2. **SFT:** Orange line with circular markers.
3. **MT:** Purple line with circular markers.
4. **Base:** Blue line with circular markers (note: at k=1, the marker is an 'x' instead of a circle).
* **Grid:** Light gray dashed grid lines are present for both axes.
### Detailed Analysis
**Trend Verification:** All four data series exhibit a positive, upward-sloping trend from k=1 to k=3. The slope appears steepest between k=1 and k=2 for all series.
**Data Points (Approximate Values):**
| Method (Color) | k=1 | k=2 | k=3 |
| :--- | :--- | :--- | :--- |
| **RL (Red)** | ~17% | ~27.5% | ~31% |
| **SFT (Orange)** | ~16.5% | ~26.5% | ~34.5% |
| **MT (Purple)** | ~15.5% | ~25.5% | ~29.5% |
| **Base (Blue)** | ~18.5% | ~26% | ~30.5% |
**Spatial Grounding & Component Isolation:**
* **Header/Title:** No chart title is present.

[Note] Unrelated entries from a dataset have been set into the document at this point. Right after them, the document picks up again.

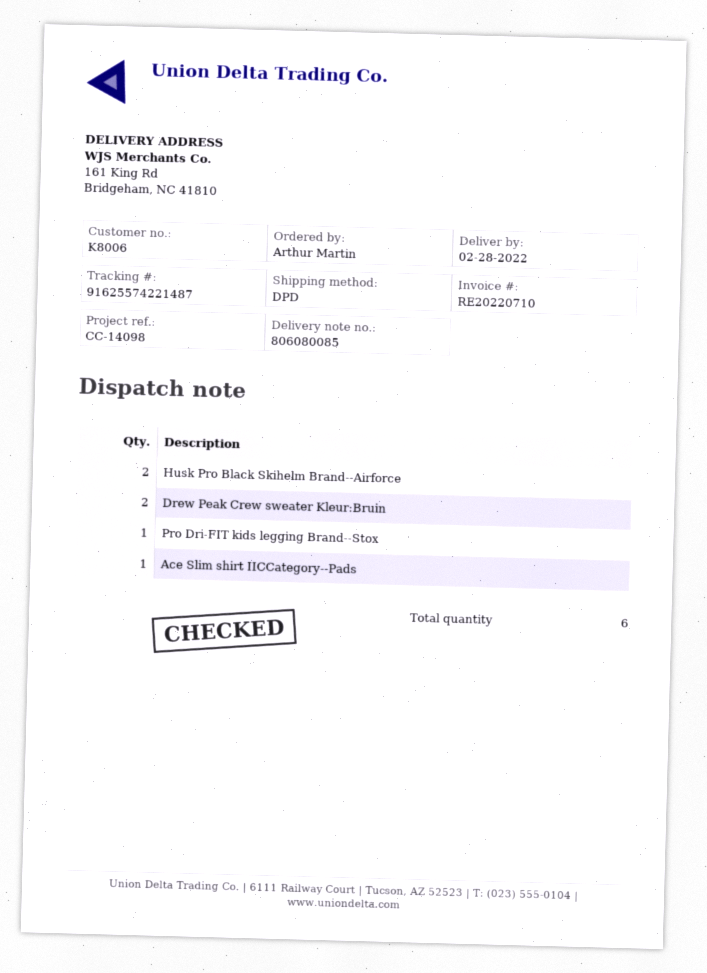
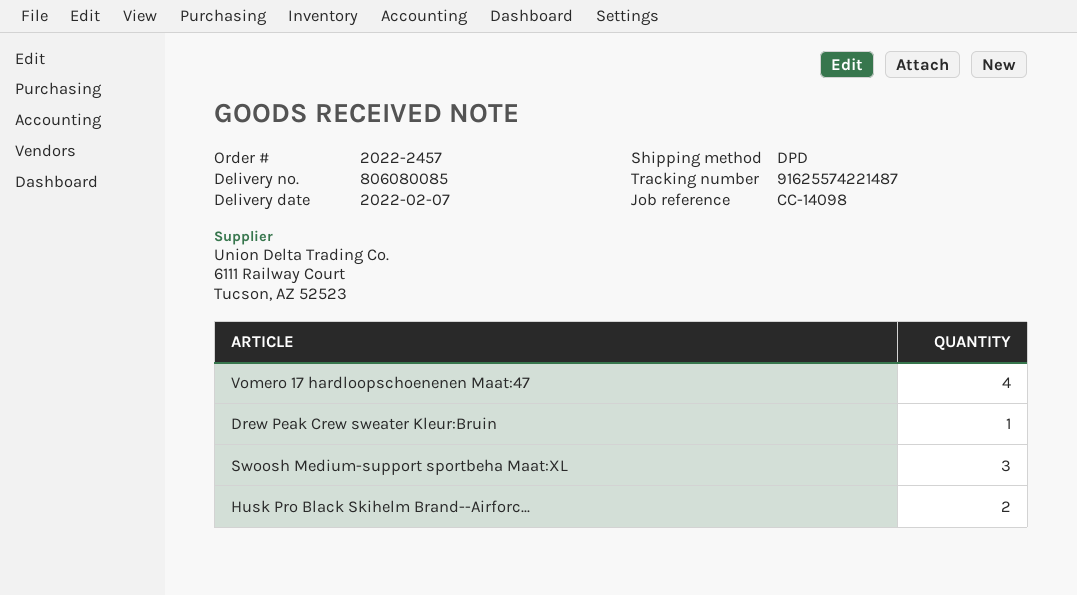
delivery date: 2022-02-28 -> 2022-02-07
Drew Peak Crew sweater Kleur:Bruin: 2 -> 1
Pro Dri-FIT kids legging Brand--Stox: 1 -> none
Ace Slim shirt IICCategory--Pads: 1 -> none
Vomero 17 hardloopschoenenen Maat:47: none -> 4
Swoosh Medium-support sportbeha Maat:XL: none -> 3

* **Main Chart Area:** Contains the four plotted lines and the grid.
* **Footer/Axes:** The x-axis label "k" is centered below the axis. The y-axis label "Pass@k (%)" is rotated 90 degrees and placed to the left of the axis.
* **Legend:** Located in the bottom-right quadrant, overlapping slightly with the grid lines but not obscuring data points.
### Key Observations
1. **Performance Hierarchy at k=1:** The `Base` model (blue) starts with the highest Pass@1 score (~18.5%), followed by `RL` (~17%), `SFT` (~16.5%), and `MT` (~15.5%).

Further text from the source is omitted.